Information supplied
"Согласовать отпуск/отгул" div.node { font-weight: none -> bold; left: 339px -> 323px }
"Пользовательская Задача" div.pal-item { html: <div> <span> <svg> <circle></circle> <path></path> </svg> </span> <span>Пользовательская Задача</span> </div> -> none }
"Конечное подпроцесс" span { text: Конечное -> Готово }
...
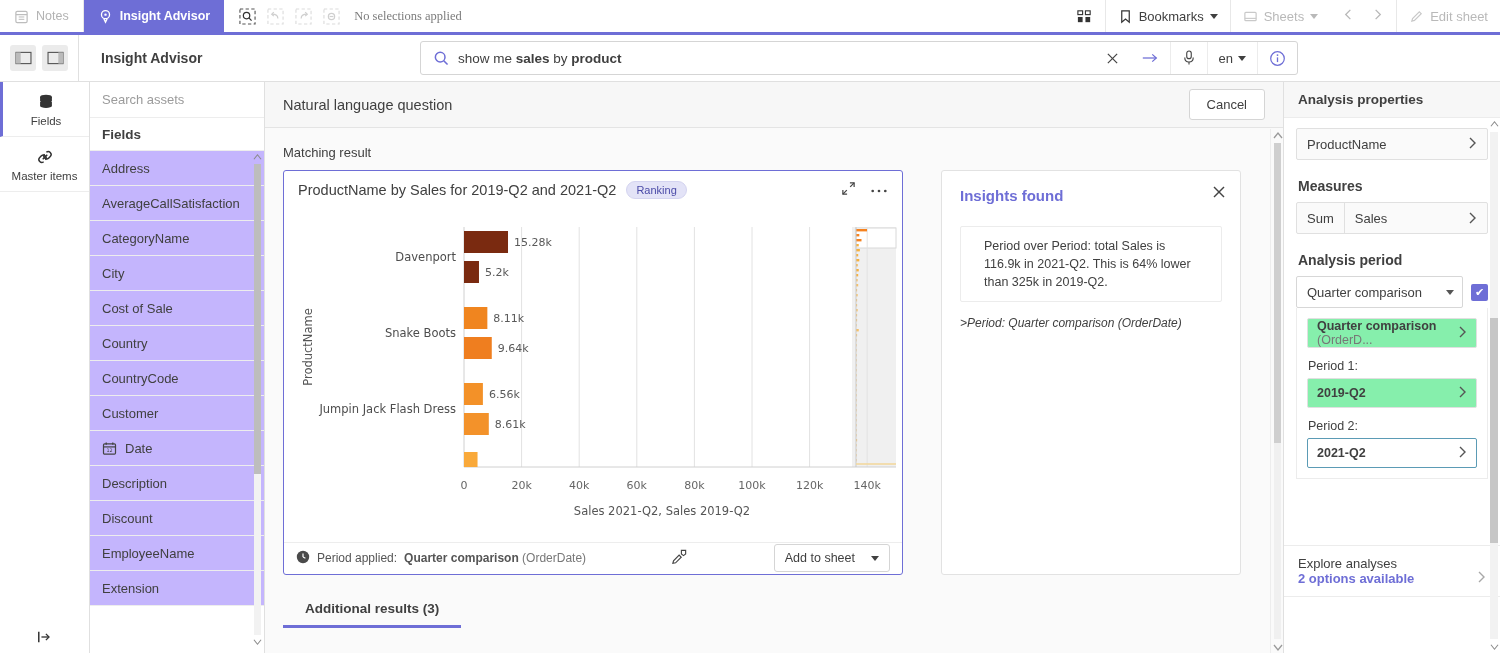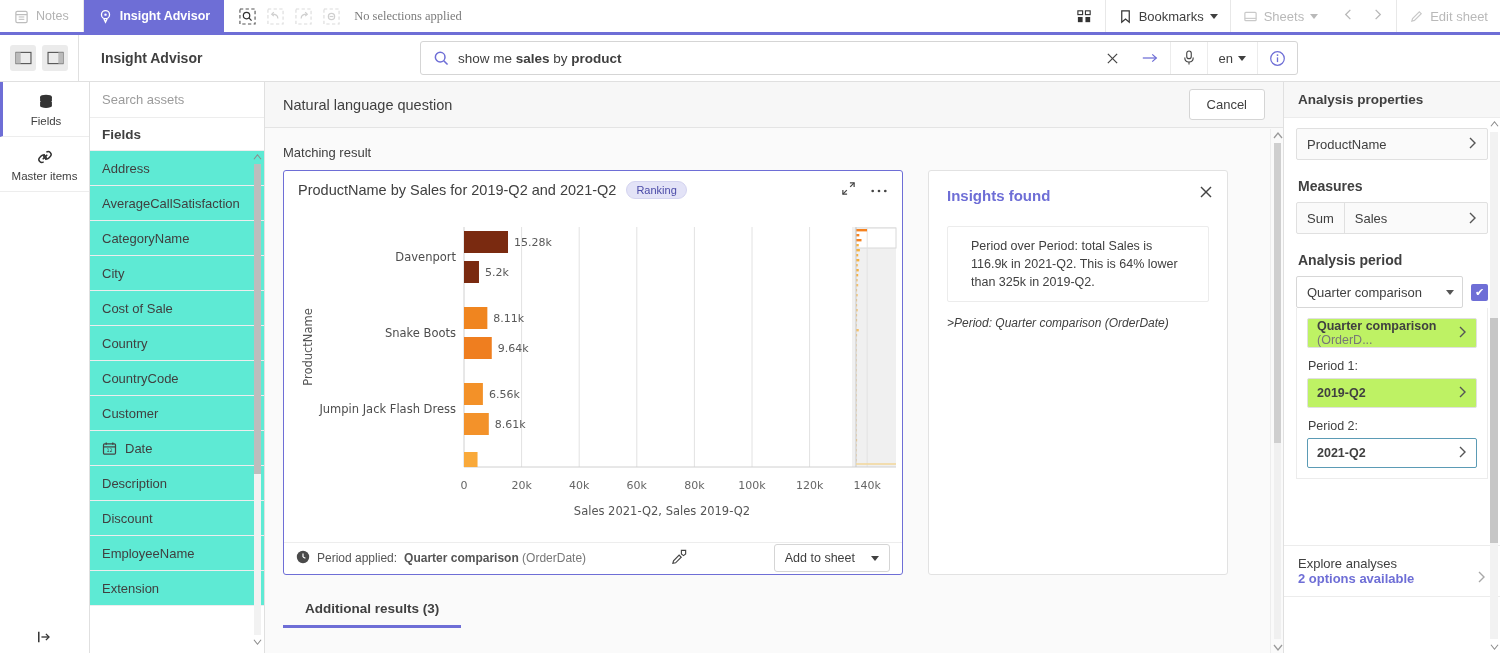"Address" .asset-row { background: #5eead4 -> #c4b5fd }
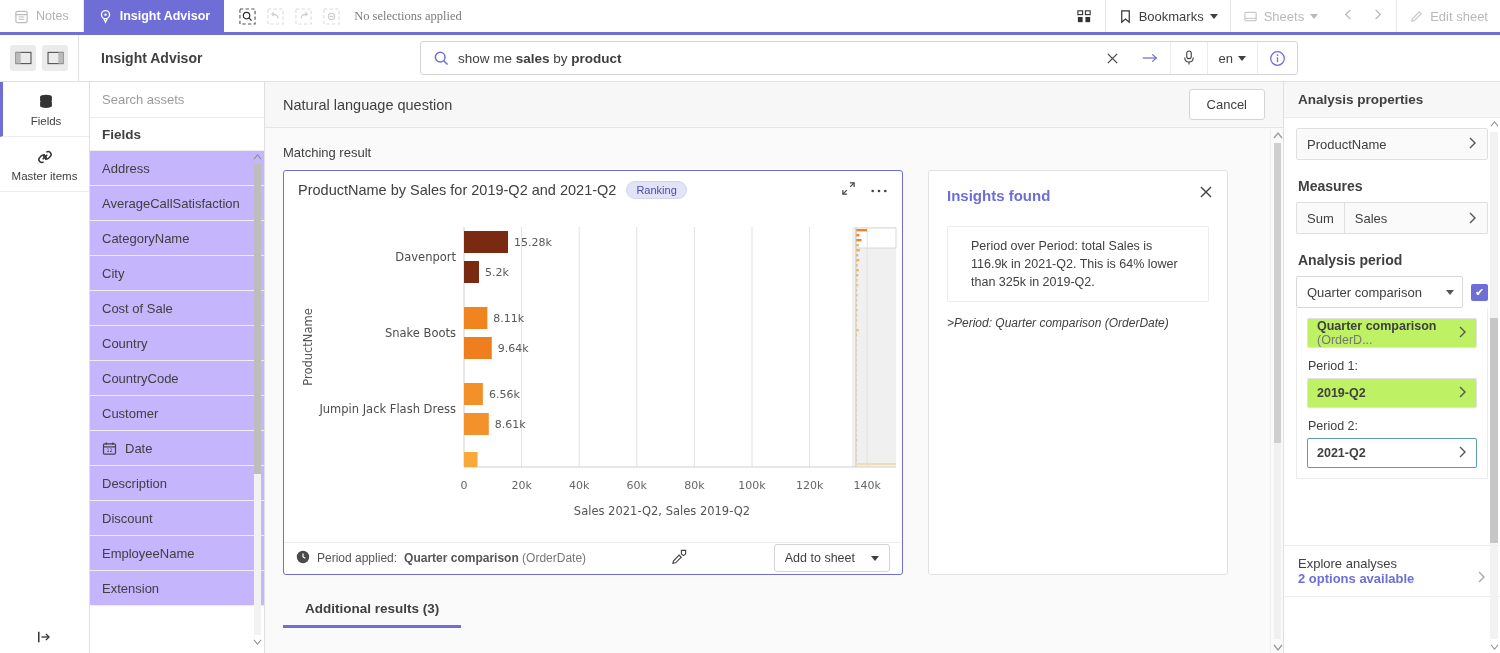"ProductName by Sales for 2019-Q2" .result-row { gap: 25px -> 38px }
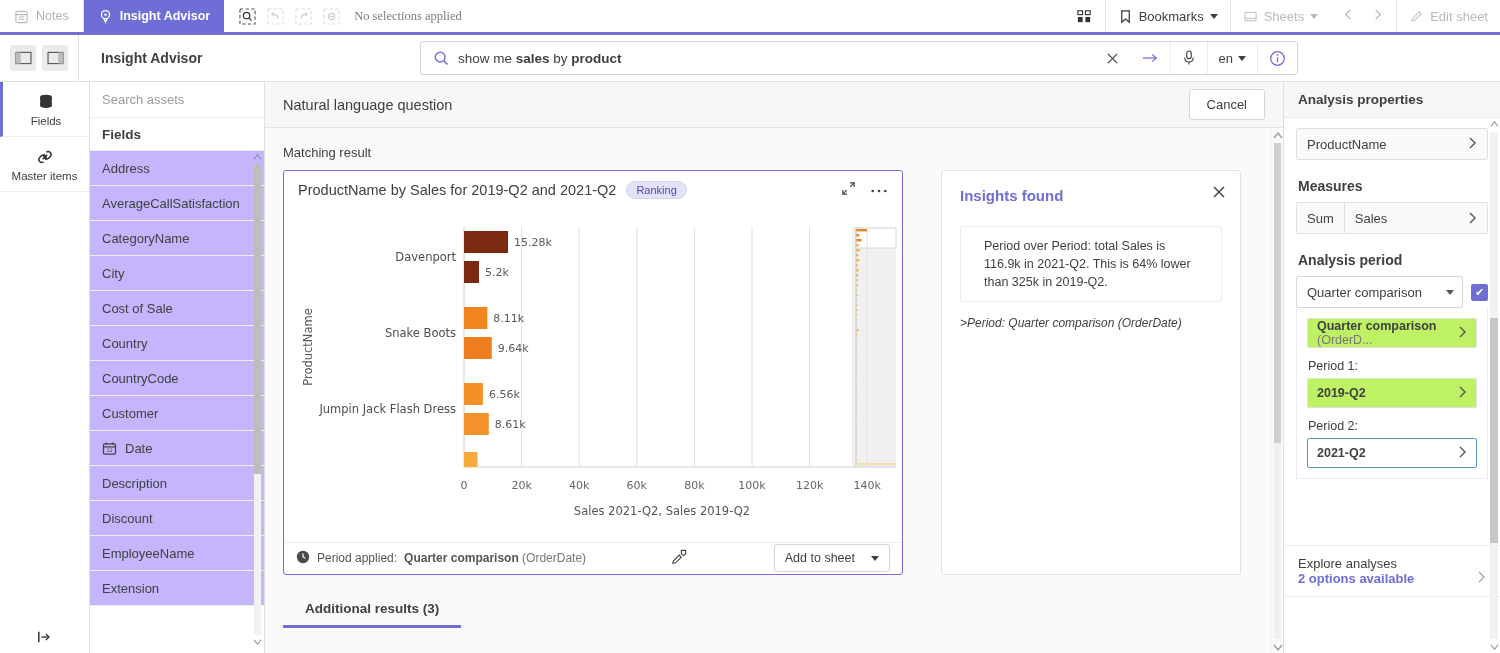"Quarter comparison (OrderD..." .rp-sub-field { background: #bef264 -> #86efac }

What to produce
Take the listing above and repeat exactly the lines from the one containing "font-weight: none ->" through the one containing "text: Конечное ->", both included.

Response box
"Согласовать отпуск/отгул" div.node { font-weight: none -> bold; left: 339px -> 323px }
"Пользовательская Задача" div.pal-item { html: <div> <span> <svg> <circle></circle> <path></path> </svg> </span> <span>Пользовательская Задача</span> </div> -> none }
"Конечное подпроцесс" span { text: Конечное -> Готово }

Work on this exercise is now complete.